The required output is the exact text of the lines from the line containing "text: Select ->" through the final line below, inclusive, without pictures.

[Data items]
# # # # #
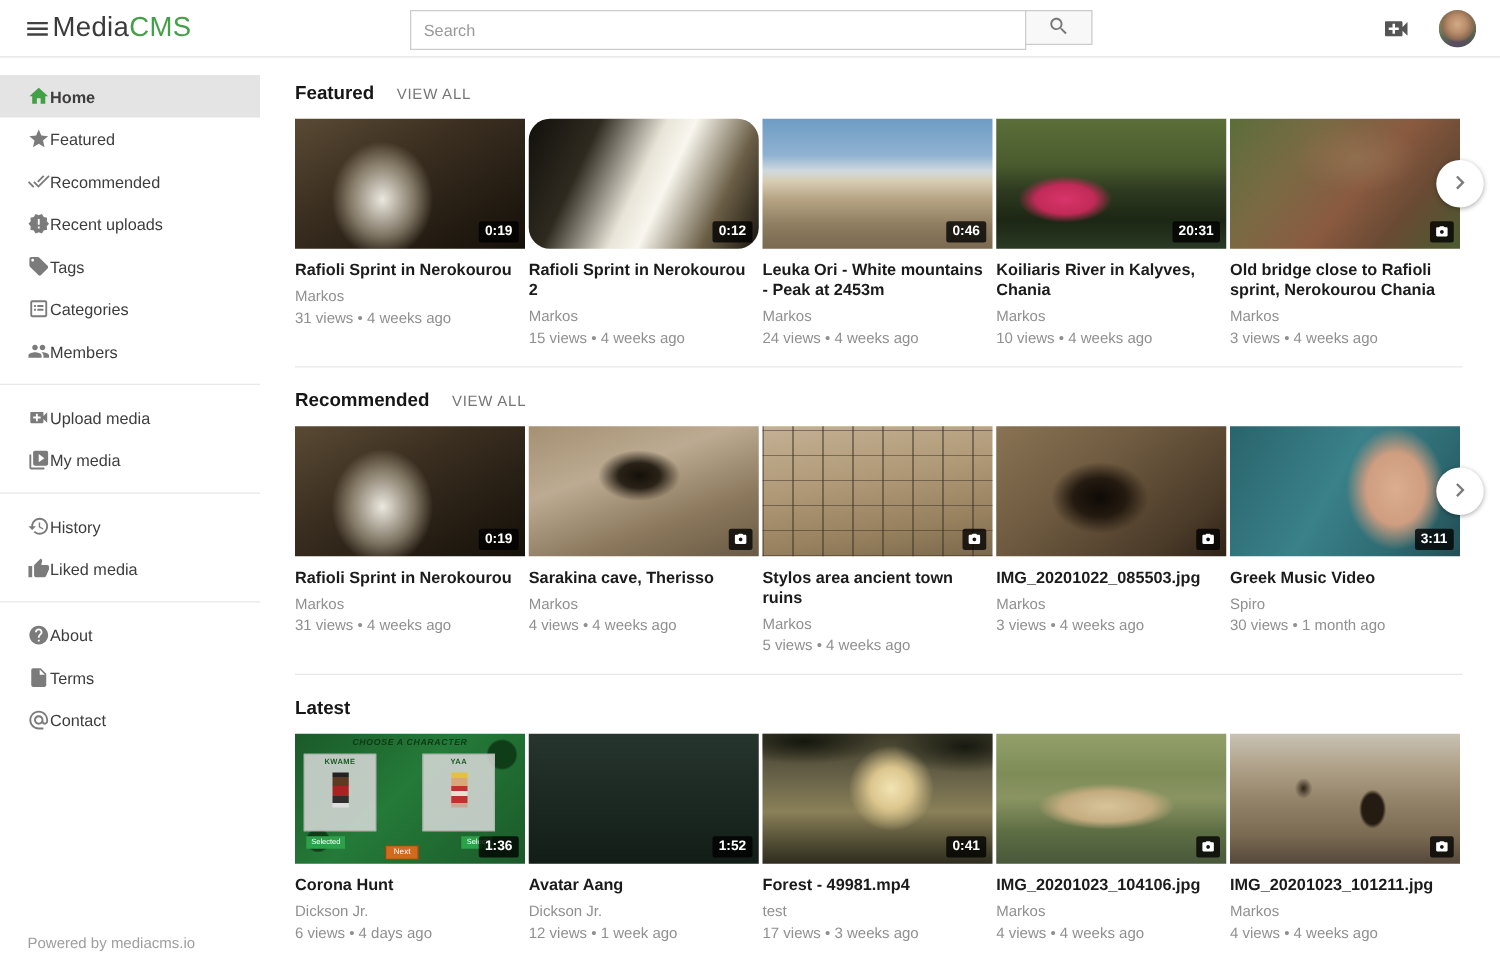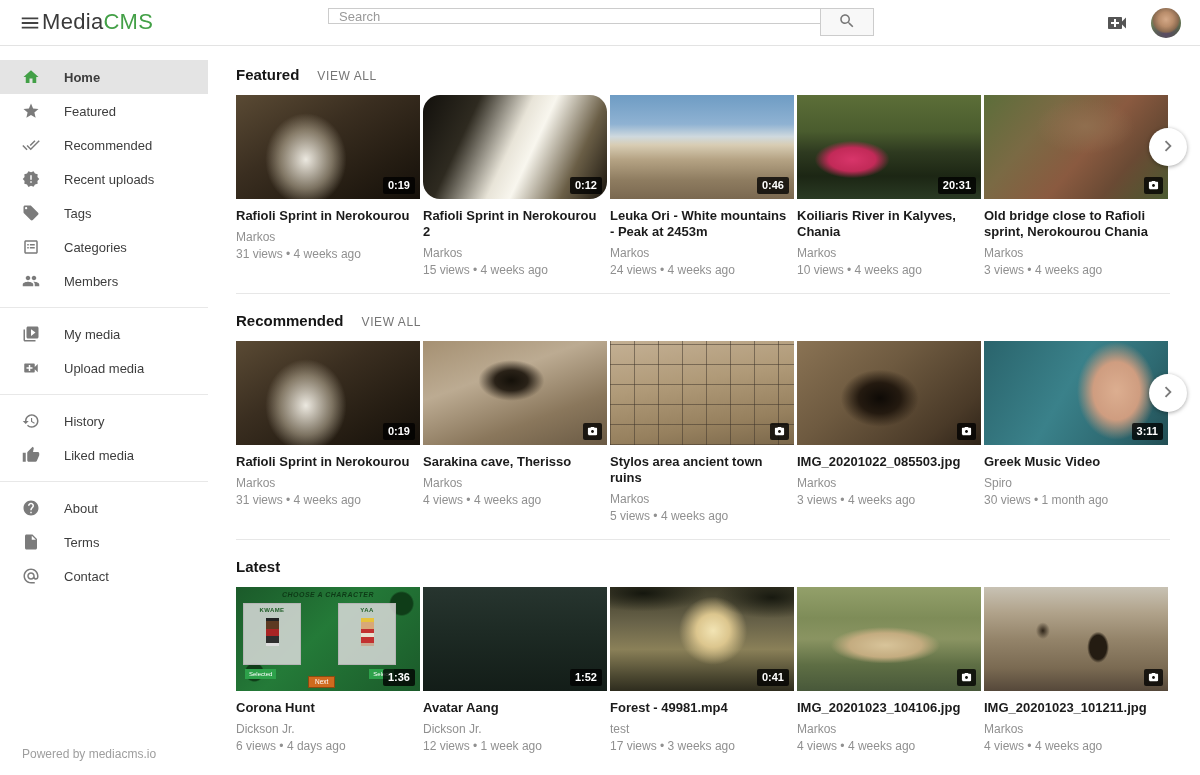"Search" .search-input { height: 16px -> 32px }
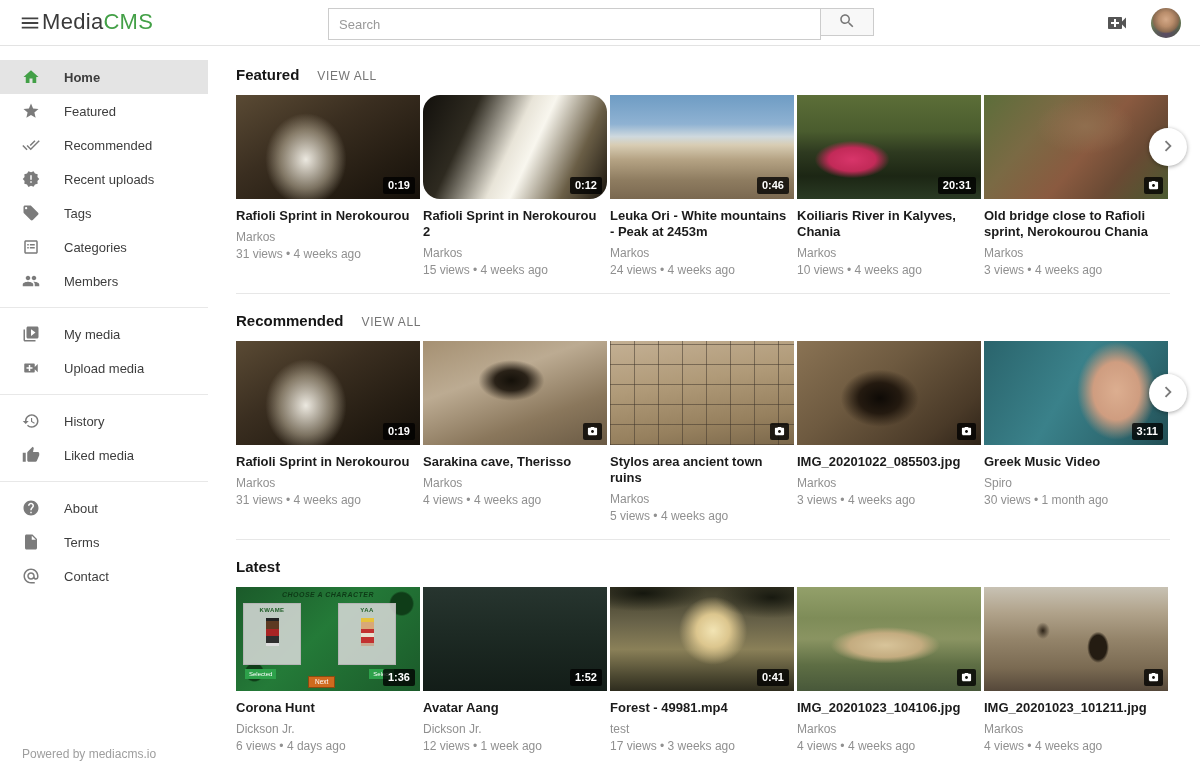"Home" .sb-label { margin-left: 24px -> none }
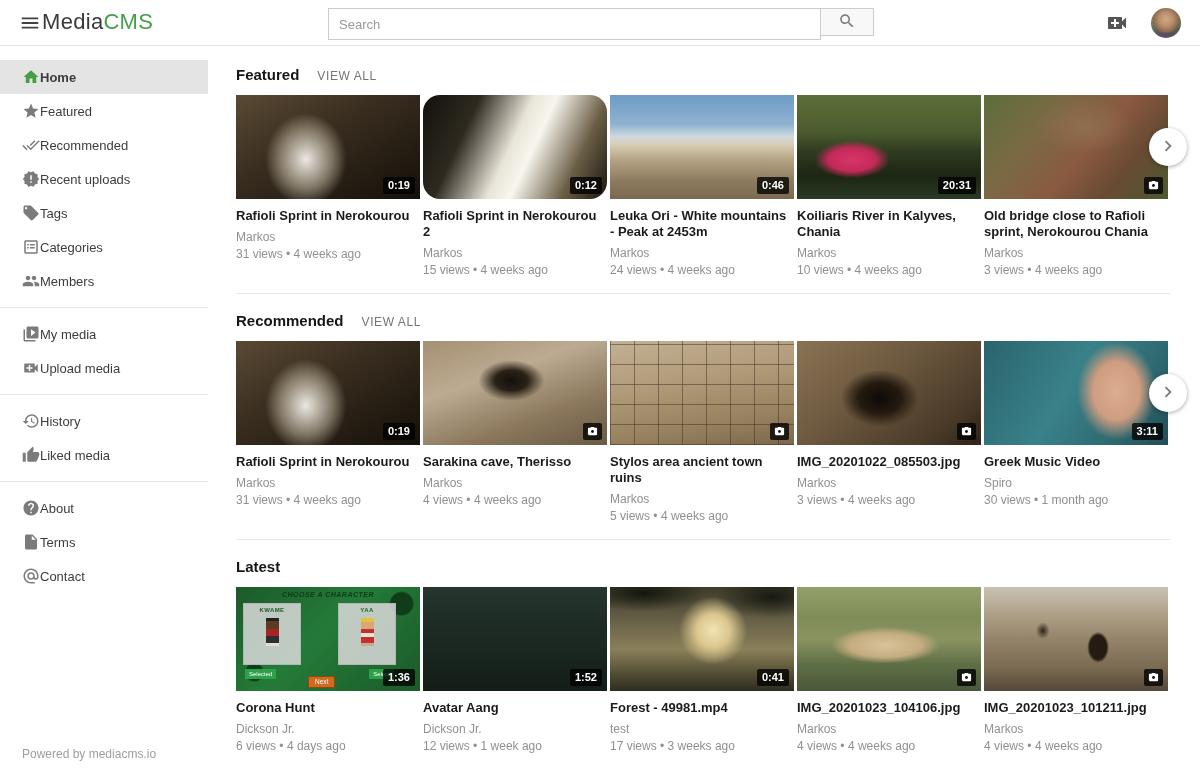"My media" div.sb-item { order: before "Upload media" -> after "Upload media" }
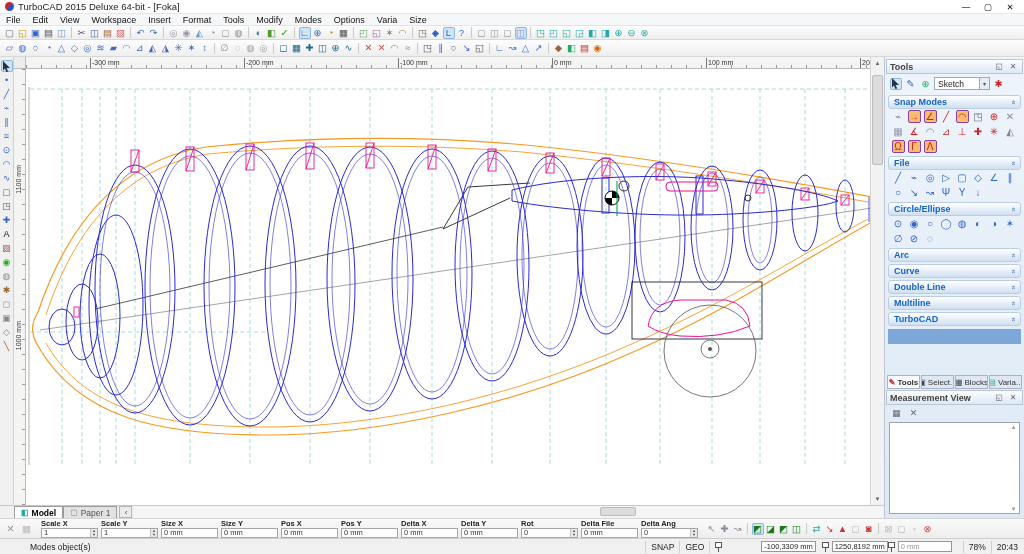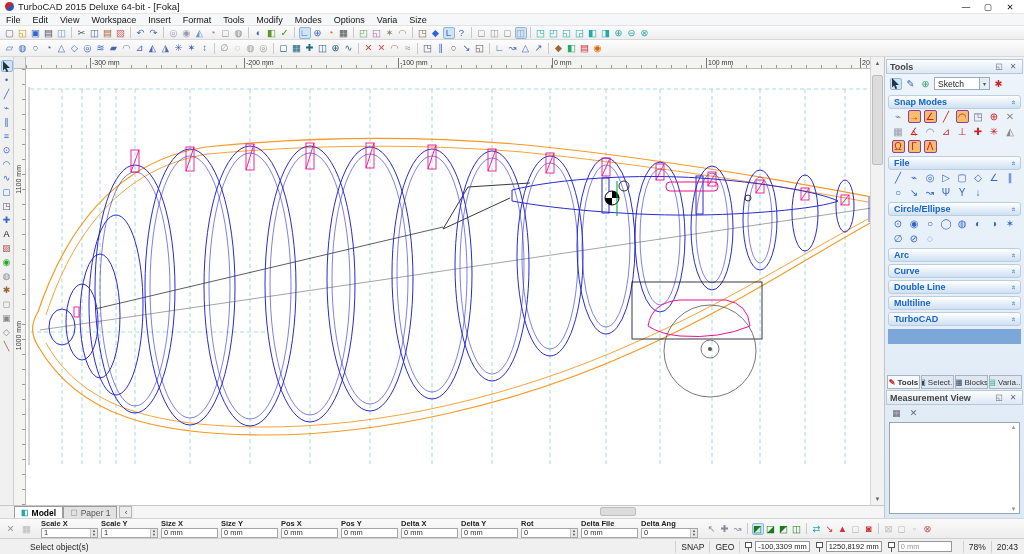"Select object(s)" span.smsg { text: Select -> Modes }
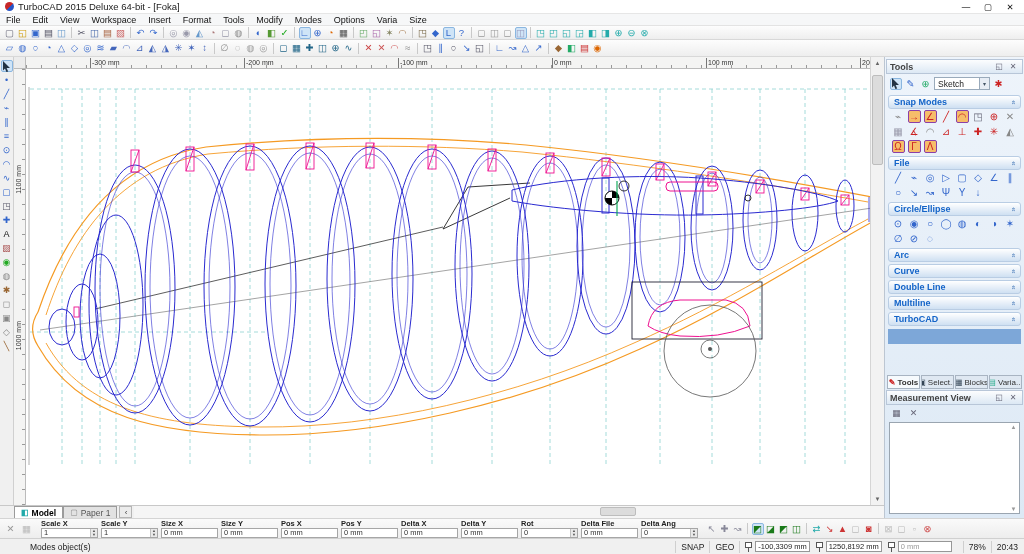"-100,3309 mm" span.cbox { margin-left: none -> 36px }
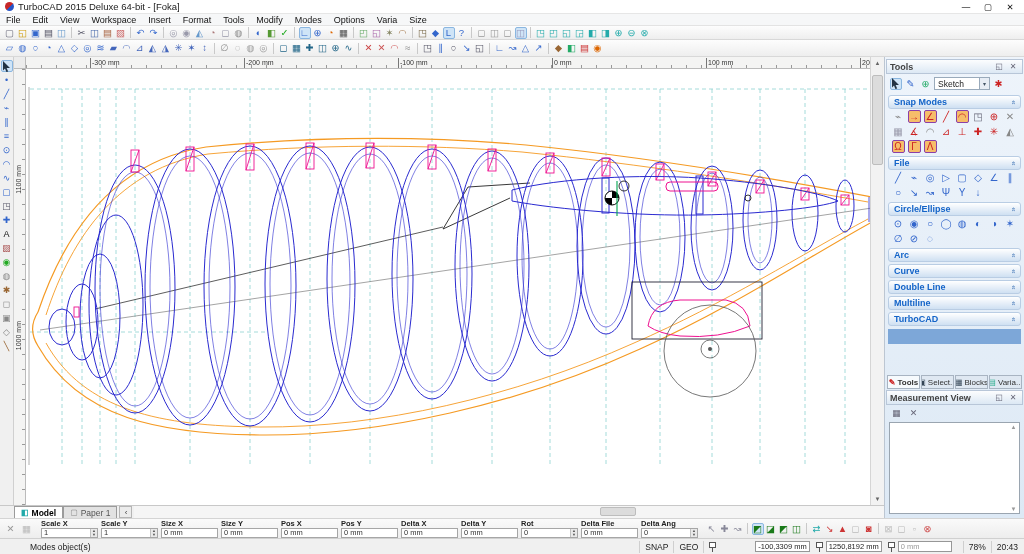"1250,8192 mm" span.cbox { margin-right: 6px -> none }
# # # # #
> **Answer to this task**
"Select object(s)" span.smsg { text: Select -> Modes }
"-100,3309 mm" span.cbox { margin-left: none -> 36px }
"1250,8192 mm" span.cbox { margin-right: 6px -> none }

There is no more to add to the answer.